**Task statement**
Taking the lines below one at a time, count those with the string "target" and give the result alone.

*** Data extract Section Begins ***

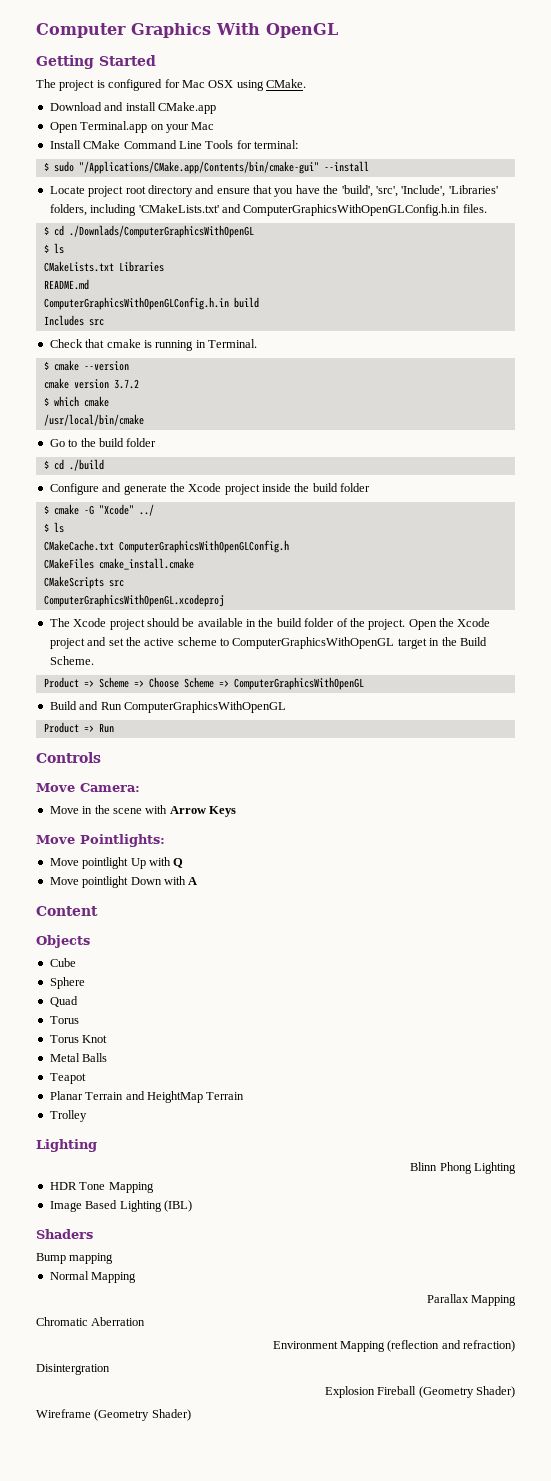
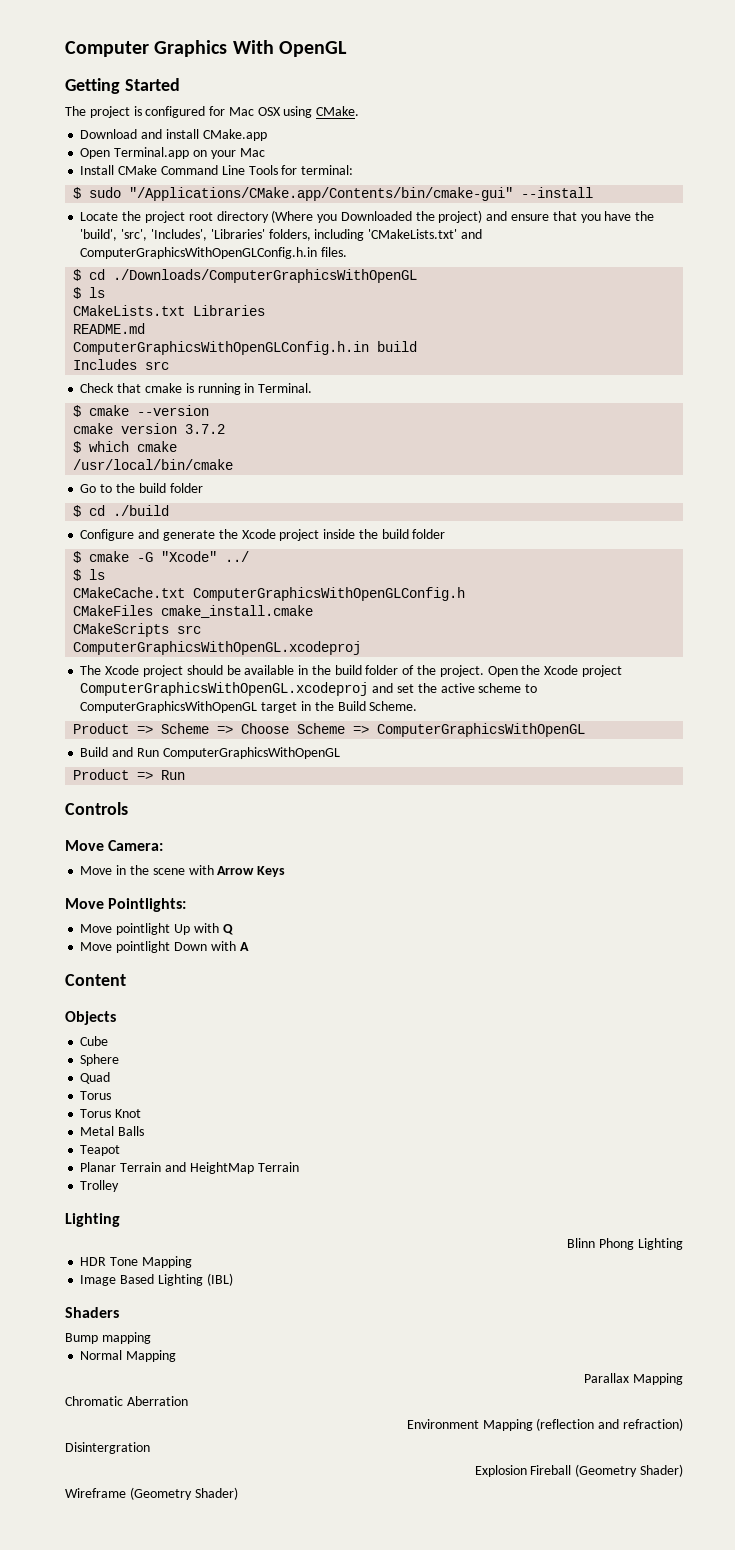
- Locate project root directory and ensure that you have the 'build', 'src', 'Include', 'Libraries' folders, including 'CMakeLists.txt' and ComputerGraphicsWithOpenGLConfig.h.in files.
+ Locate the project root directory (Where you Downloaded the project) and ensure that you have the 'build', 'src', 'Includes', 'Libraries' folders, including 'CMakeLists.txt' and ComputerGraphicsWithOpenGLConfig.h.in files.
- $ cd ./Downlads/ComputerGraphicsWithOpenGL
+ $ cd ./Downloads/ComputerGraphicsWithOpenGL
- Open the Xcode project and set the active scheme to ComputerGraphicsWithOpenGL target in the Build Scheme.
+ Open the Xcode project ComputerGraphicsWithOpenGL.xcodeproj and set the active scheme to ComputerGraphicsWithOpenGL target in the Build Scheme.

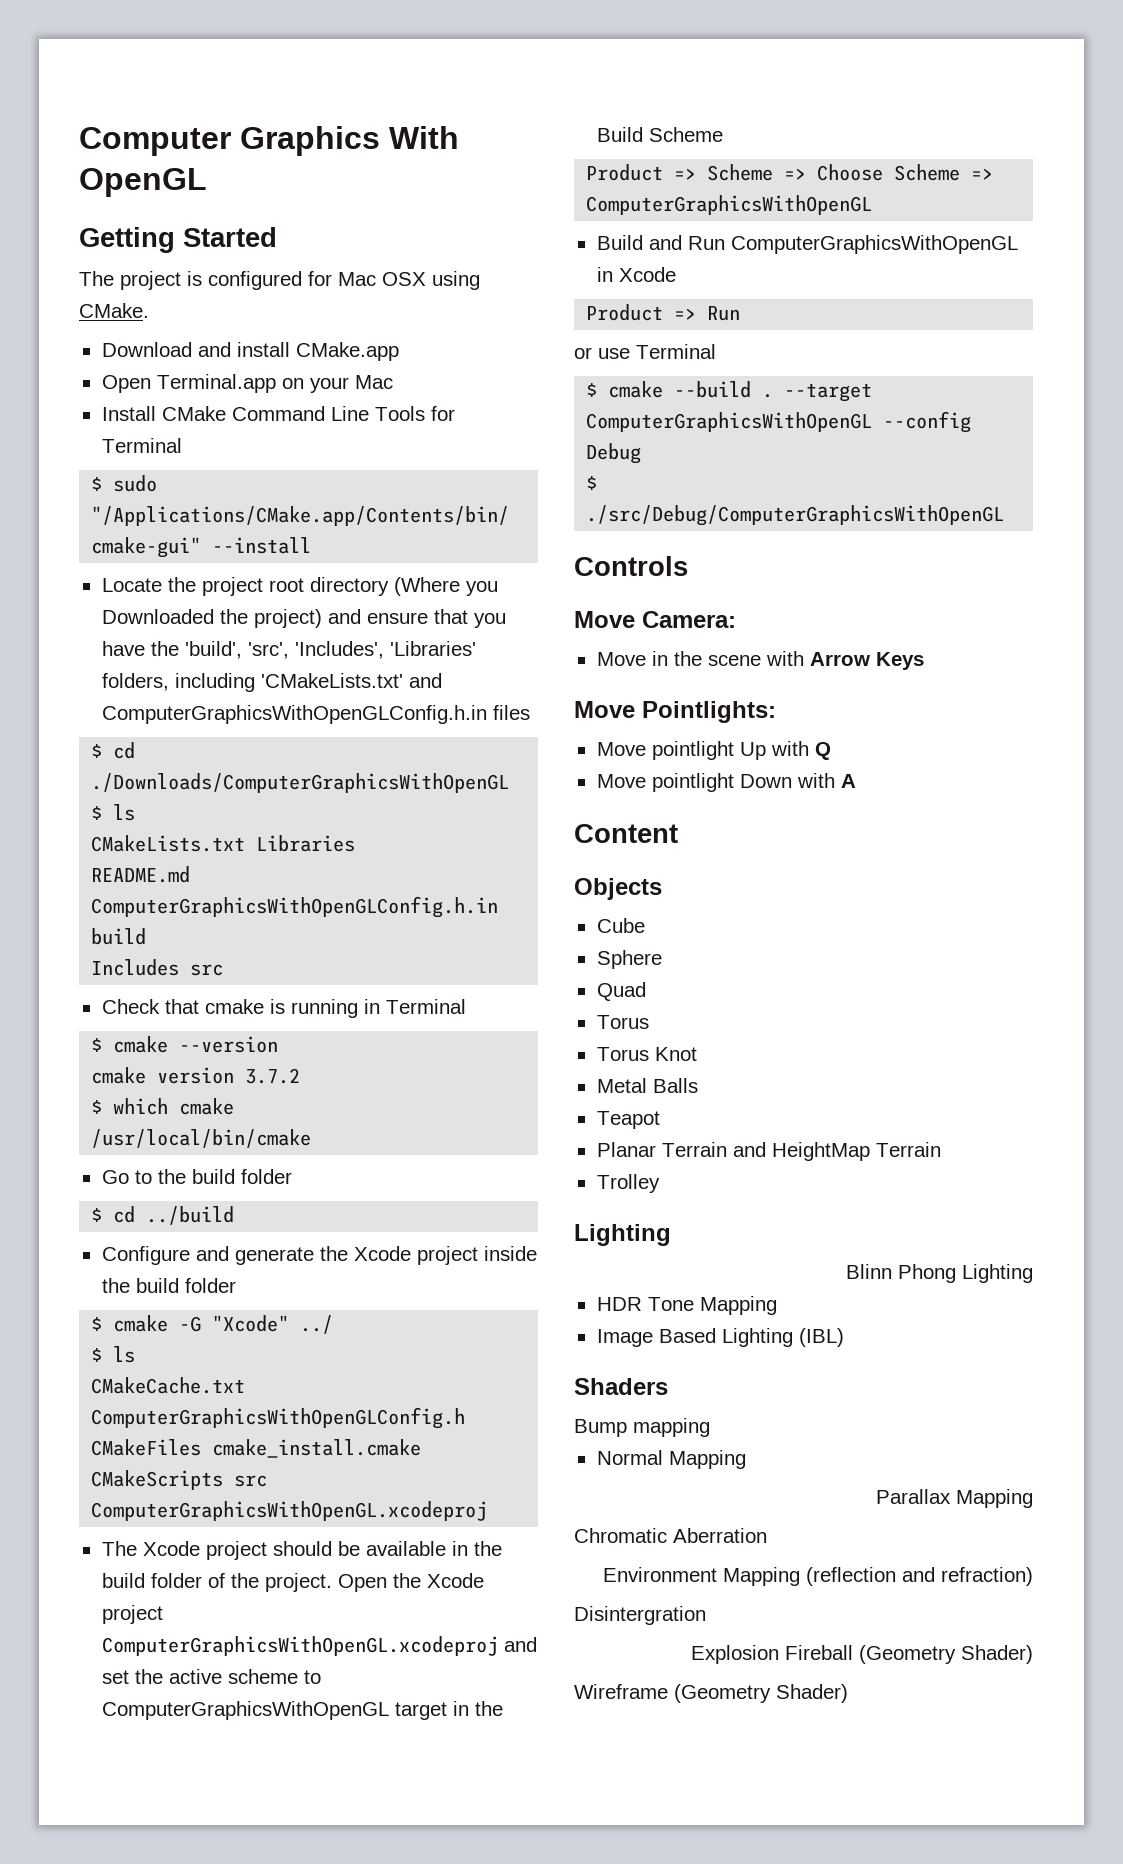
- Install CMake Command Line Tools for terminal:
+ Install CMake Command Line Tools for Terminal
- Locate the project root directory (Where you Downloaded the project) and ensure that you have the 'build', 'src', 'Includes', 'Libraries' folders, including 'CMakeLists.txt' and ComputerGraphicsWithOpenGLConfig.h.in files.
+ Locate the project root directory (Where you Downloaded the project) and ensure that you have the 'build', 'src', 'Includes', 'Libraries' folders, including 'CMakeLists.txt' and ComputerGraphicsWithOpenGLConfig.h.in files
- Check that cmake is running in Terminal.
+ Check that cmake is running in Terminal
- $ cd ./build
+ $ cd ../build
- Open the Xcode project ComputerGraphicsWithOpenGL.xcodeproj and set the active scheme to ComputerGraphicsWithOpenGL target in the Build Scheme.
+ Open the Xcode project ComputerGraphicsWithOpenGL.xcodeproj and set the active scheme to ComputerGraphicsWithOpenGL target in the Build Scheme
- Build and Run ComputerGraphicsWithOpenGL
+ Build and Run ComputerGraphicsWithOpenGL in Xcode
+ or use Terminal
+ $ cmake --build . --target ComputerGraphicsWithOpenGL --config Debug
+ $ ./src/Debug/ComputerGraphicsWithOpenGL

*** Data extract Section Ends ***

**Exercise answer**
5